Cartoon by remus jackson.

Flexibility with students empowers them to communicate what they need, whether that’s an extension, additional clarification, or a modification of the assignment. Flexibility also means being willing to reach out as much as we’re able to, and recognizing students often feel they can’t be open with their needs because they’ve been punished or ignored for doing so in the past.

As outlined above, a mutual aid and disability justice approach to teaching under crisis rejects capitalism’s orientation towards constant productivity, exemplified in calls for “continuity of instruction.” The assumption that there can be a seamless transition is an impossible expectation of student and instructor labor. This directly speaks to structural inequities exacerbating coronavirus. The requirement to “keep teaching,” without adjustment or time to rest, is a pretty illustrative example of university teaching job compliance and job compliance valuing profit over life. We don’t want to teach students to work themselves to death over a dollar in someone else’s pocket. Treating Zoom as a one-size-fits-all band aid for this crisis ignores the lived realities of students and teachers who may not be able to access Zoom or who may have disabilities that make virtual conferencing extremely difficult. remus, for instance, has difficulties processing audio which are exacerbated by the Zoom format, and Cara is hard of hearing—certainly not ideal for trying to teach through Zoom.
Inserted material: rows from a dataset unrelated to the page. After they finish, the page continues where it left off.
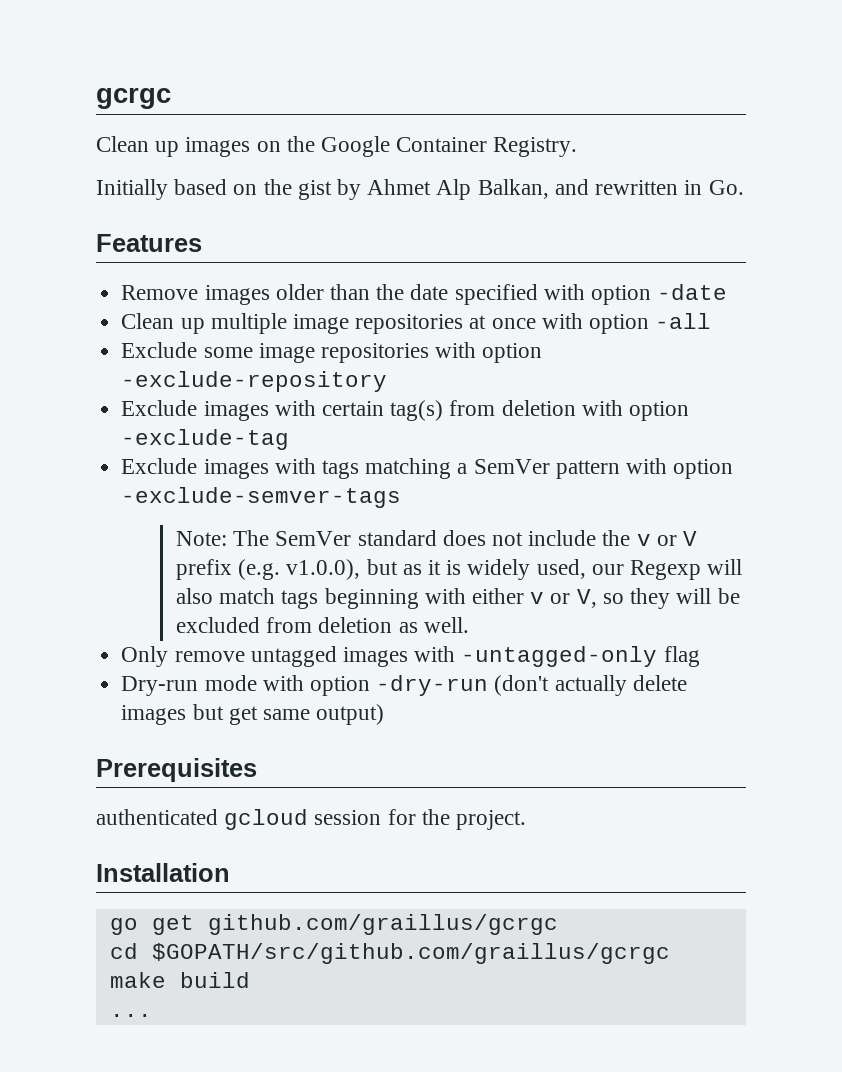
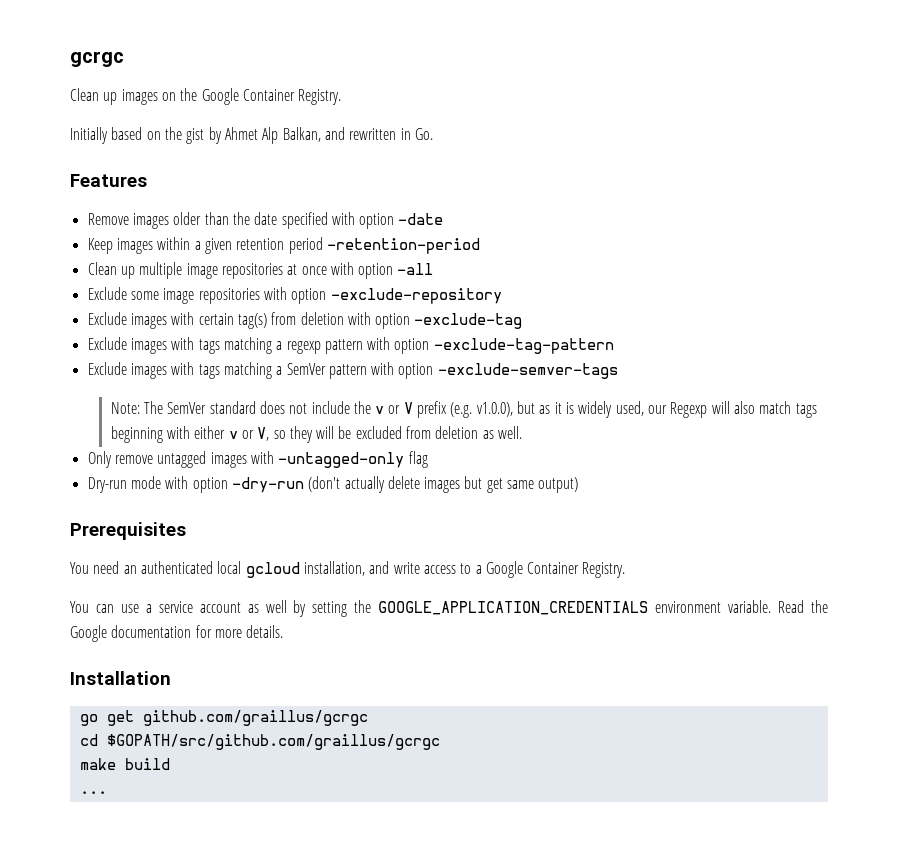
(728, 292) none -> [87,237,480,254] // Keep images within a given retention period -retention-period
(290, 439) none -> [87,337,614,354] // Exclude images with tags matching a regexp pattern with option -exclude-tag-pattern
[96,809,527,830] authenticated gcloud session for the project. -> [70,561,626,578] [70,600,829,617] [70,625,284,642] You need an authenticated local gcloud installation, and write access to a Google Container Registry. // You can use a service account as well by setting the GOOGLE_APPLICATION_CREDENTIALS environment variable. Read the Google documentation for more details.

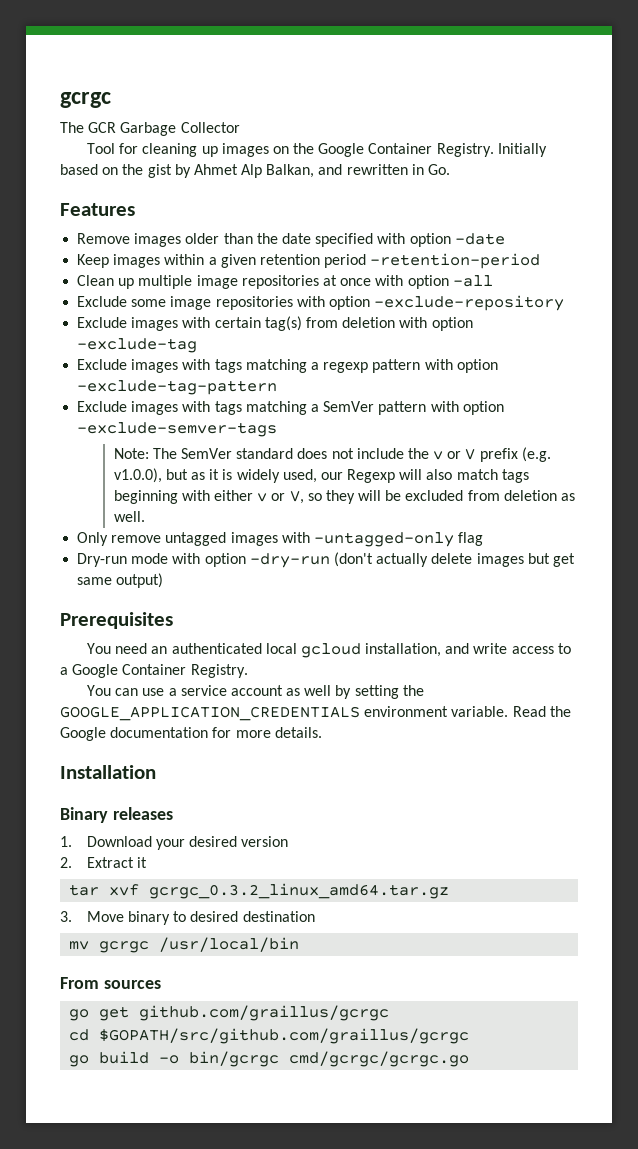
[70,88,99,101] Clean -> [60,122,240,136] [86,143,198,157] The GCR Garbage Collector // Tool for cleaning
(342, 97) // -> (494, 150) none
(171, 678) none -> [60,807,173,823] [60,836,289,850] [60,857,147,868] [69,883,450,899] [60,911,315,925] [69,937,300,953] [60,977,161,989] // Binary releases // 1. Download your desired version // 2. Extract it // tar xvf gcrgc_0.3.2_linux_amd64.tar.gz // 3. Move binary to desired destination // mv gcrgc /usr/local/bin // From sources
[79,758,116,770] make -> [69,1055,90,1067] go
[79,791,107,794] // ... -> [159,1051,470,1067] -o bin/gcrgc cmd/gcrgc/gcrgc.go

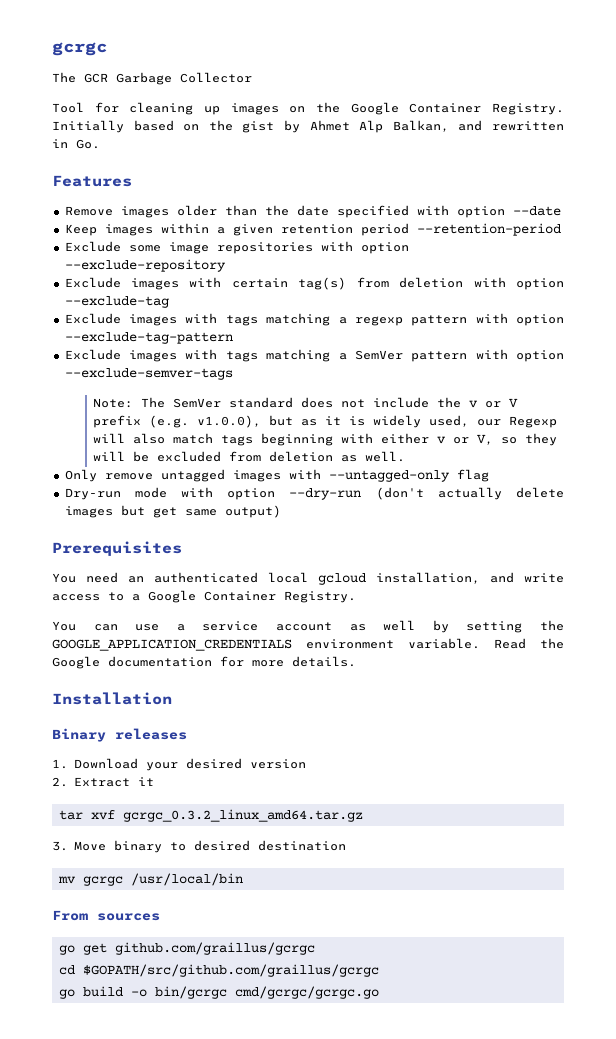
[454,233,505,245] -date -> [512,206,561,216] --date
[370,253,541,269] [77,275,493,289] -retention-period // Clean up multiple image repositories at once with option -all -> [416,223,561,236] --retention-period
[374,295,565,311] -exclude-repository -> [64,259,226,272] --exclude-repository
[77,338,198,353] -exclude-tag -> [64,296,169,308] --exclude-tag
[77,380,278,395] -exclude-tag-pattern -> [64,332,233,344] --exclude-tag-pattern
[77,422,278,437] -exclude-semver-tags -> [64,368,233,380] --exclude-semver-tags
[313,532,454,547] -untagged-only -> [328,470,450,482] --untagged-only
[249,553,330,568] -dry-run -> [289,488,362,500] --dry-run

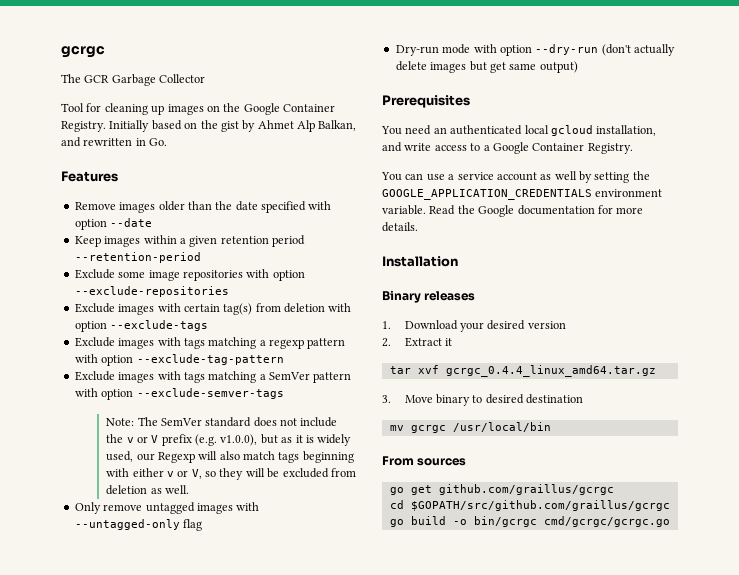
[64,259,226,272] --exclude-repository -> [74,286,229,297] --exclude-repositories
[64,296,169,308] --exclude-tag -> [110,320,209,331] --exclude-tags
[122,809,363,822] gcrgc_0.3.2_linux_amd64.tar.gz -> [445,365,656,377] gcrgc_0.4.4_linux_amd64.tar.gz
Continuing to teach means trusting students, believing students, not penalizing or punishing students for missing things, no tiny point assignments to ‘keep them on track,’ and checking our egos as instructors. It means acknowledging that the COVID-19 pandemic is a confusing, stressful, and traumatic time beyond just class or likely inconveniences. We must begin with compassion rather than asking them for proof of their circumstance. Rather than forcing student compliance, we must meet our students in solidarity.

remus jackson is a cartoonist and PhD student in English. Their research explores gender, critical prison studies and museum studies. They’re also the cohost of Drawing a Dialogue, a research-driven comic studies podcast.

F. Stewart-Taylor is a PhD student in English, focussing on comics, visual studies, and small press and self-published work. Currently organizing with the Civic Media Center and Gainesville Covid-19 Mutual Aid.

Cara Wieland is a PhD student in English focusing on disability, postcolonial studies, and museum education. They are also disabled, a caregiver, and #HighRiskCovid19.

Further Reading



[3] Seattle’s Big Door Brigade offers one definition here:

[4] Leah Piepzna-Samarasinha, Care Work: Dreaming Disability Justice (Arsenal Pulp Press, 2018), 15.

[5] Jay Dolmage, The Retrofit (University of Michigan Press, 2017).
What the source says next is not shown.